Dataset
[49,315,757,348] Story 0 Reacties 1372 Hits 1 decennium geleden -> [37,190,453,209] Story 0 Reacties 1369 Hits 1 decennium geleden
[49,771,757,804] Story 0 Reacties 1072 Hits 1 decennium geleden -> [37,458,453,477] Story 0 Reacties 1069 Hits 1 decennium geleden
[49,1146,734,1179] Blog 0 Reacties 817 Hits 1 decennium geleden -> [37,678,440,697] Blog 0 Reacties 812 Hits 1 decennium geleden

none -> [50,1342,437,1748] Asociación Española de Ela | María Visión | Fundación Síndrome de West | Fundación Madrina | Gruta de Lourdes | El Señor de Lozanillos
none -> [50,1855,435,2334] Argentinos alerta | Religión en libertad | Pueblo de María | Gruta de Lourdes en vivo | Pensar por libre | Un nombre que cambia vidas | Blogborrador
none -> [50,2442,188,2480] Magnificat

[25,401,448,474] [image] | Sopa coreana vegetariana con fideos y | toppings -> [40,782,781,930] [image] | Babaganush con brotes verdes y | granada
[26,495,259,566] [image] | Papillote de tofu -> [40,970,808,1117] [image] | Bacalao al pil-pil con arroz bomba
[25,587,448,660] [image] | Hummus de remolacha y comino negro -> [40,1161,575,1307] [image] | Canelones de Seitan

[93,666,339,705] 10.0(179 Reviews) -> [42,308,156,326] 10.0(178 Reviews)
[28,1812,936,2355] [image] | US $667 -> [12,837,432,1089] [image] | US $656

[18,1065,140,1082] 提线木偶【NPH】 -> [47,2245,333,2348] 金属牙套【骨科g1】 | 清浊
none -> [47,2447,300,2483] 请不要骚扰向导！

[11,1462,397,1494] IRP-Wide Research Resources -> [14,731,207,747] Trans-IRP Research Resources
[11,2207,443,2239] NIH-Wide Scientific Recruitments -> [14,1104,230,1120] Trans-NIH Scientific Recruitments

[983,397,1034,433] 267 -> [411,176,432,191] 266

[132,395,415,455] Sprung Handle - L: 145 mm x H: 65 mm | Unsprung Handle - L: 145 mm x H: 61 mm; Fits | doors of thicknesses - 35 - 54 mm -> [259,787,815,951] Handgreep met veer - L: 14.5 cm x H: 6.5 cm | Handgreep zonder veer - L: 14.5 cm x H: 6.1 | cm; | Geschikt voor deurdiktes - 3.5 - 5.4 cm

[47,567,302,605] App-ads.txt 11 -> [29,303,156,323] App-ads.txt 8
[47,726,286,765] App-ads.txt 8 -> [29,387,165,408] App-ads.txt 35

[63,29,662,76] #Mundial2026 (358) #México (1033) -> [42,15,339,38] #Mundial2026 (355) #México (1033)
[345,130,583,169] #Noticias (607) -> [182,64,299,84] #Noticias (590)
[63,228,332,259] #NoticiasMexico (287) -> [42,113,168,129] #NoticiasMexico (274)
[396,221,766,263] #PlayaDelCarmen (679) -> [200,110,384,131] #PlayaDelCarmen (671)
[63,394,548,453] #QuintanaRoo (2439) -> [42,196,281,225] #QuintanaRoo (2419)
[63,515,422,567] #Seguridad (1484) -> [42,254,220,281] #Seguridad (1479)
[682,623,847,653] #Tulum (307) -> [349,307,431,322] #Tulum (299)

What to produce
Make an exact copy of the records.

Result
[49,315,757,348] Story 0 Reacties 1372 Hits 1 decennium geleden -> [37,190,453,209] Story 0 Reacties 1369 Hits 1 decennium geleden
[49,771,757,804] Story 0 Reacties 1072 Hits 1 decennium geleden -> [37,458,453,477] Story 0 Reacties 1069 Hits 1 decennium geleden
[49,1146,734,1179] Blog 0 Reacties 817 Hits 1 decennium geleden -> [37,678,440,697] Blog 0 Reacties 812 Hits 1 decennium geleden

none -> [50,1342,437,1748] Asociación Española de Ela | María Visión | Fundación Síndrome de West | Fundación Madrina | Gruta de Lourdes | El Señor de Lozanillos
none -> [50,1855,435,2334] Argentinos alerta | Religión en libertad | Pueblo de María | Gruta de Lourdes en vivo | Pensar por libre | Un nombre que cambia vidas | Blogborrador
none -> [50,2442,188,2480] Magnificat

[25,401,448,474] [image] | Sopa coreana vegetariana con fideos y | toppings -> [40,782,781,930] [image] | Babaganush con brotes verdes y | granada
[26,495,259,566] [image] | Papillote de tofu -> [40,970,808,1117] [image] | Bacalao al pil-pil con arroz bomba
[25,587,448,660] [image] | Hummus de remolacha y comino negro -> [40,1161,575,1307] [image] | Canelones de Seitan

[93,666,339,705] 10.0(179 Reviews) -> [42,308,156,326] 10.0(178 Reviews)
[28,1812,936,2355] [image] | US $667 -> [12,837,432,1089] [image] | US $656

[18,1065,140,1082] 提线木偶【NPH】 -> [47,2245,333,2348] 金属牙套【骨科g1】 | 清浊
none -> [47,2447,300,2483] 请不要骚扰向导！

[11,1462,397,1494] IRP-Wide Research Resources -> [14,731,207,747] Trans-IRP Research Resources
[11,2207,443,2239] NIH-Wide Scientific Recruitments -> [14,1104,230,1120] Trans-NIH Scientific Recruitments

[983,397,1034,433] 267 -> [411,176,432,191] 266

[132,395,415,455] Sprung Handle - L: 145 mm x H: 65 mm | Unsprung Handle - L: 145 mm x H: 61 mm; Fits | doors of thicknesses - 35 - 54 mm -> [259,787,815,951] Handgreep met veer - L: 14.5 cm x H: 6.5 cm | Handgreep zonder veer - L: 14.5 cm x H: 6.1 | cm; | Geschikt voor deurdiktes - 3.5 - 5.4 cm

[47,567,302,605] App-ads.txt 11 -> [29,303,156,323] App-ads.txt 8
[47,726,286,765] App-ads.txt 8 -> [29,387,165,408] App-ads.txt 35

[63,29,662,76] #Mundial2026 (358) #México (1033) -> [42,15,339,38] #Mundial2026 (355) #México (1033)
[345,130,583,169] #Noticias (607) -> [182,64,299,84] #Noticias (590)
[63,228,332,259] #NoticiasMexico (287) -> [42,113,168,129] #NoticiasMexico (274)
[396,221,766,263] #PlayaDelCarmen (679) -> [200,110,384,131] #PlayaDelCarmen (671)
[63,394,548,453] #QuintanaRoo (2439) -> [42,196,281,225] #QuintanaRoo (2419)
[63,515,422,567] #Seguridad (1484) -> [42,254,220,281] #Seguridad (1479)
[682,623,847,653] #Tulum (307) -> [349,307,431,322] #Tulum (299)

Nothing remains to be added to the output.